C’est là une leçon fondamentale pour chacun d’entre nous. Avant de réprimander un homme, il faut être sûr de l’aimer, et d’être capable de lui trouver des mérites. Comme le remarque R. J. Sacks, il est facile de critiquer, mais il est plus difficile de défendre. Et de rappeler cet exemple fameux du Rav Levi Itshak de Berditchev connu pour son amour infini du ‘Am Israël. Alors qu’il croisait un juif en train de fumer le Shabat, il lui expliqua qu’il ignorait probablement quel jour on était.

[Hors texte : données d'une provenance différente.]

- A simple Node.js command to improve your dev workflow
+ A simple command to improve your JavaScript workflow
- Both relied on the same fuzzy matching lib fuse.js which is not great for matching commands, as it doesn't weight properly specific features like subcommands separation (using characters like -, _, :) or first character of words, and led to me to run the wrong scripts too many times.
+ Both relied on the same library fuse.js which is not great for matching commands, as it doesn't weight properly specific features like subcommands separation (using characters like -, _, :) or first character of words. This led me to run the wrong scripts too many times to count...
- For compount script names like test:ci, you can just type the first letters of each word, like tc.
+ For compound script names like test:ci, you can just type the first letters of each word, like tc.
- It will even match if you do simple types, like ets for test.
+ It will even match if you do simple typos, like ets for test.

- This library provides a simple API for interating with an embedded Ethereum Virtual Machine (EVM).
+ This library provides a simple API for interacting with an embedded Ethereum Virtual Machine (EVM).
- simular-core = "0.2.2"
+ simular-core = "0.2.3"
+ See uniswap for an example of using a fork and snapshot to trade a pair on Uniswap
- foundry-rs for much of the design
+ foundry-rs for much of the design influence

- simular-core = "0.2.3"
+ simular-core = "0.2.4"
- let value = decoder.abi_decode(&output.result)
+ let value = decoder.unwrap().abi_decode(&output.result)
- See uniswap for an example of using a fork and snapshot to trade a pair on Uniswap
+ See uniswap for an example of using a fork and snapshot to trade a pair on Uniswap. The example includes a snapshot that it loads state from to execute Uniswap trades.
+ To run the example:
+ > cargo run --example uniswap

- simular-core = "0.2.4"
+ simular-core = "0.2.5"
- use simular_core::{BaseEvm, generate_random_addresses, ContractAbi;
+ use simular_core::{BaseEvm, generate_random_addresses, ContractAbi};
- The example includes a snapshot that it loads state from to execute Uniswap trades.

Et notre homme, impassible, de répondre, qu’il savait très bien quel jour nous étions. Le Rav suggéra qu’il ignorait sûrement que fumer est interdit Shabat. Notre homme lui confirma qu’il connaissait bien cet interdit. Le Rav leva les yeux vers le Ciel et adressa cette supplique « Maître du monde, regarde combien ton peuple a des mérites. J’ai offert à cet homme plusieurs possibilités de s’en sortir, et il s’est malgré tout montré incapable du moindre mensonge. »

Pour conclure rappelons-nous ce midrash « Si tu souhaites changer ton prochain, assure toi d’être disposé à l’aider quand il a besoin d’aide, assure-toi d’être disposé à le défendre quand il a besoin d’être défendu, et d’être capable de voir le bon en lui, et pas seulement le mauvais » (rapporté par le Rav J. Sacks)  .

Ce n’est évidemment pas un hasard si la Torah nous a livré cet enseignement à la veille de Tisha’ be Av. Nos Sages nous enseignent qu’une des raisons du déclin de la génération qui a connu la destruction du Temple était précisément leur incapacité à se réprimander « Jérusalem n’a été détruite que parce que ses habitants ne se réprimandaient pas pour leurs fautes » (Talmud de Babylon, Traité Chabat, 119b). L’absence de réprimandes face aux fautes de son prochain est non seulement le signe d’une résignation mais aussi d’un désintérêt et d’une indifférence à son prochain.

Voilà pourquoi, la Torah a prévu une mitsva spécifique et très importante « Hokeakh Tokhia’ah », qui enjoint l’homme à adresser des reproches à son frère quand on le voit s’engager dans une voie dangereuse pour lui, pour sa moralité, pour son équilibre. Une condition préalable implicite est que l’on voit bien dans l’autre son « frère » et non un étranger, un rival, ou un insensé. C’est à cette condition que l’on pourra « réprimander », conseiller son prochain efficacement et permette à chacun de se parfaire. 

Nous pourrons ainsi, avec l’aide d’Hachem, créer et diffuser l’amour gratuit propice à la reconstruction du Beth Hamikdash.